俺に色を見せてくれた、ただ一人の君だから。

「蓮兄?どうしたんですか?ぼーっとして」
「ん・・・?いや。ごめん。キョーコは可愛いなあって思って、つい・・・ね?」
「・・・・まだ寝ぼけてるんですか?いい加減、朝から私で遊ぶのはやめてください」
表情一つ変えずにさらっと流すのは君らしいというか・・・君らしいんだけど・・・。
「・・・・・・キョーコもいい加減俺の言うことを信じなさい」
「・・・・・・・・」
こういう会話もキョーコと暮らし始めて日常茶飯事。
ここに来たときよりも豊かになった表情と言動。
欲を言うなら、もっと君の事を話して欲しい。
俺のことを気にかけるだけじゃなくて、俺に君のわがままを聞かせて欲しい。

ピンポーン。
食事が終わって、食器をシンクに運んでいるとインターホンが鳴った。
「社さんですね。蓮兄、私が片付けますから、あとは自分の支度をしてください」
「うん。わかった。ありがとう」
社さんを玄関まで出迎えて、リビングに通す。
「キョーコちゃん。おはよう」
「おはようございます。

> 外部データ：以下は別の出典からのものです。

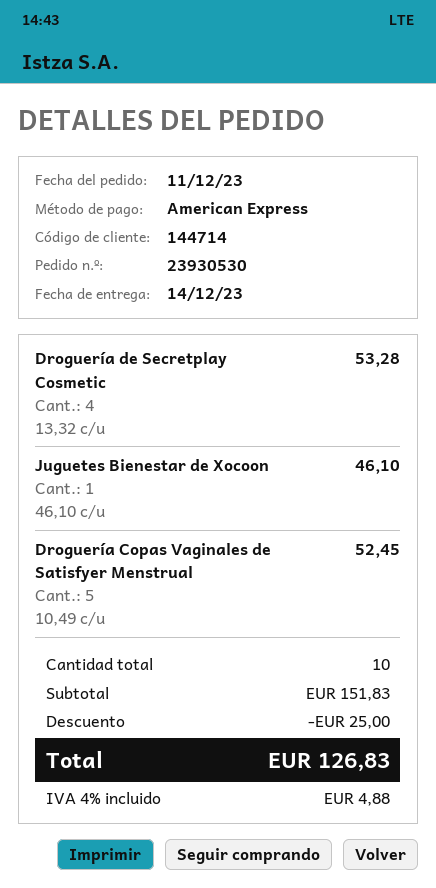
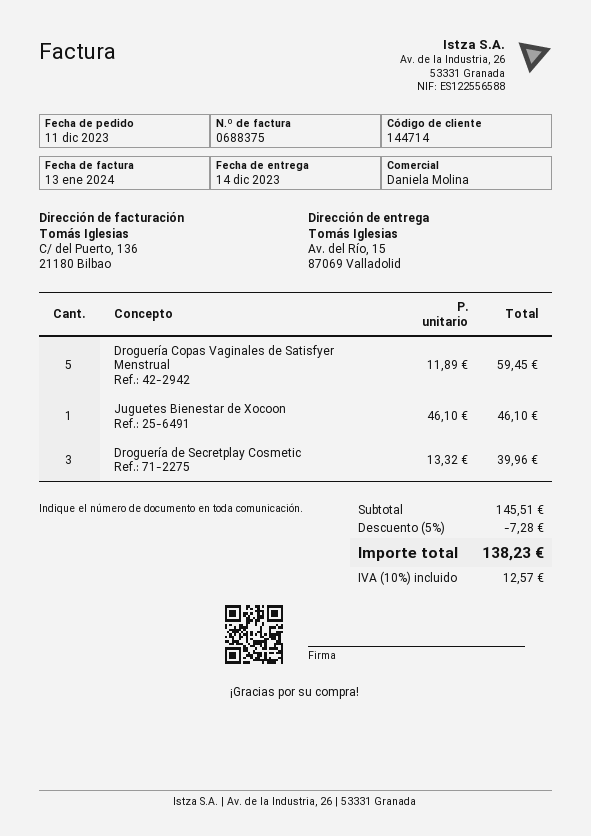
Droguería de Secretplay Cosmetic: 4 x 13.32 = 53.28 -> 3 x 13.32 = 39.96
Droguería Copas Vaginales de Satisfyer Menstrual: 5 x 10.49 = 52.45 -> 5 x 11.89 = 59.45
subtotal: 151.83 -> 145.51
discount: 25.00 -> 7.28
tax: 4% = 4.88 -> 10% = 12.57
total: 126.83 -> 138.23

社さん」
社さんとキョーコは仲がいい。
俺が支度をする間、くすくすとなにやら話をしている。
ちょっと、社さん?キョーコは俺のですからあなたには天地がひっくり返ってもあげませんよ?
なんて、あの二人にそんな感情が全然ないことなんかわかっている。
社さんはキョーコのことを妹みたいに思っているし、キョーコも社さんを兄のように思っている。
じゃあ、俺は?
そう聞きたいけど・・・・聞いてしまったらこの現実が壊れてしまいそうな気もして・・・・

「社さん。準備できました」
「わかった。行こうか。キョーコちゃん。お邪魔しました」
「いえ、あ・・・蓮兄、お弁当。これ社さんの分も入ってますから・・・」
「ん。ありがとう。キョーコ」
「いつもありがとうね。キョーコちゃん」
玄関までいつものように見送ってくれるキョーコ。
この時間がいつも胸が締め付けられそうになる・・・。
「・・・いってらっしゃい」
「うん。・・・行ってきます」

少しだけ・・・淋しそうな顔をするこの時間。
キョーコの頭をぽんぽんと撫でて、別れる。
パタンと閉まったドアの向こう、君は一人で何を思う?


「蓮・・・おまえキョーコちゃんと暮らし始めてから・・・」
「ええ。もうすぐ丸三年が経ちますね」
「どんどん大人になっていくな。あの子」
「・・・はい。今年で17になりますしね」
「いや~。お前の壊死した食事内容がこんなにも改善されて、体調も肌もますますよくなって、キョーコちゃん様様だな」
「・・・ひどいですよ。社さん。でも・・・ええ。キョーコがいなくなったら、俺確実に死にますね」
「おいおい。やめてくれよ。天下の敦賀蓮が、そんなことになったら日本中の女の子たちが卒倒することになるから」
「はは」
でも、本当にキョーコがいない世界なんて考えられない。
それほどキョーコは俺にとって唯一無二の存在。
そのことにキョーコは気づいていないけれど。

だから・・・君といられることが、永遠に続けばいいと・・・俺は・・・願う・・・。






序章です。これから人物背景とか出てき(・・・たらいいなあ・・・)・・・ます!